Y eso no es todo. Antes, en 1863, dice Kardec, en el artículo titulado “Noticias bibliográficas – La espiritismo racional por el Sr. GH Love, ingeniero”:

Este notable y concienzudo libro es obra de un distinguido científico, que proponía sacar de la propia Ciencia y de la observación de los hechos la demostración de la realidad de ideas espiritistas. Es una pieza más en apoyo de la tesis que defendemos más arriba. Lo es aún más, porque es un primer paso, casi oficial, de la Ciencia, en el camino espírita.; de hecho, pronto será seguida -y de eso estamos seguros- por otras adhesiones aún más resonantes, que llevarán a los negacionistas y opositores de todas las escuelas a reflexionar seriamente

KARDEC, Allan. Revista Espírita, Octubre 1863

¡Qué tontería, señor Kardec! ¡Defender ideas que, según algunos, no tienen nada que ver con el Espiritismo! Afirmando que el Espiritismo Racional, al que se refiere, en el texto, sólo como “ideas espiritistas” (lo que nos lleva a creer que, en otras referencias de este tipo –“espiritualismo”, “espiritualistas”, etc.- se refería a el mismo Espiritismo Racional) sería algo que se obtendría de la observación científica de los hechos! Ahora bien, ¿dónde hemos visto que la ciencia y el espiritismo van juntos? Sólo desapareció en el pasado, en la época del “loco” Kardec.

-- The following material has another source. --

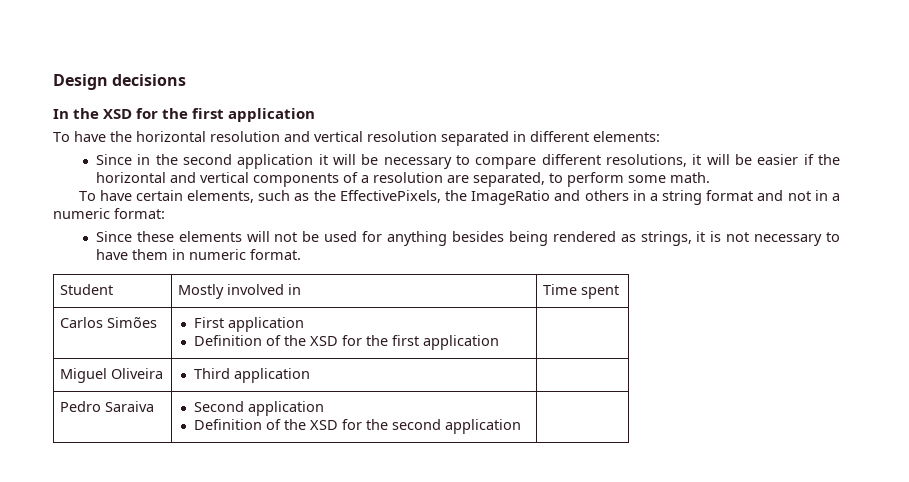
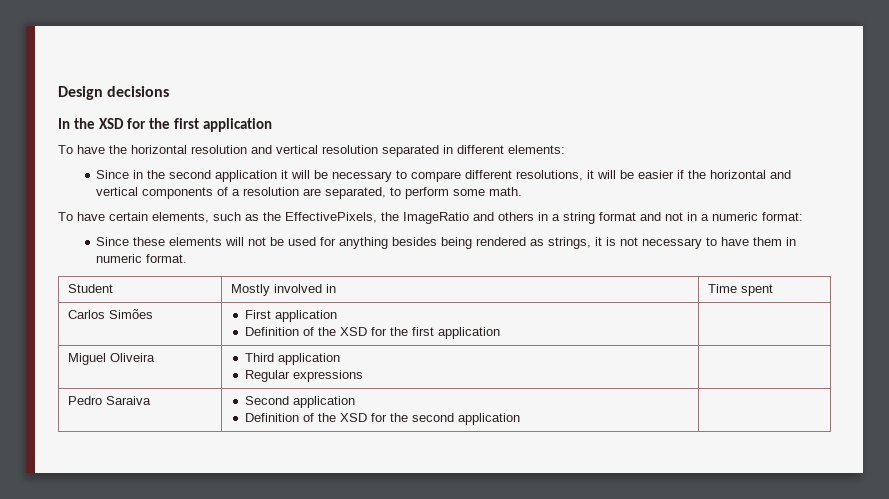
- Miguel Oliveira | Third application |
+ Miguel Oliveira | Third application
+ Regular expressions |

El mayor disparate, en efecto, es el de Paulo Henrique de Figueiredo, quien decidió investigar a fondo y descubrió que la metafísica, en la época de Kardec, era una de las áreas de estudio de las Ciencias Morales. oficialmente impartido en la Universidad de París y también en la Escuela Normal (ver “Autonomía: la historia no contada del Espiritismo”, de este autor). Todo ello contenido en obras que, hasta entonces, eran desconocidas u olvidadas por el mundo moderno.

La gran dificultad, sin embargo, será que todos los que seguimos la obra de Paulo Henrique y de él mismo, tendremos que negar la realidad, negar los documentos históricos y las obras existentes, censurar las obras de Paul Janet, negar a Kardec, negar sus conclusiones y sus declaraciones, todo para no provocar una nueva escisión, “ahora en el terreno moral”. En otras palabras: borremos y adulteremos la verdad, para que la moral, tal como ellos la entienden, permanezca intacta. Bueno, este deseo de tomar la verdad por uno mismo, ignorando los hechos, parece un hábito del W.Arlos sética ILa investigación del espiritismo, como demostramos en el artículo “CSI del Espiritismo: órgano oficial de la Verdad“".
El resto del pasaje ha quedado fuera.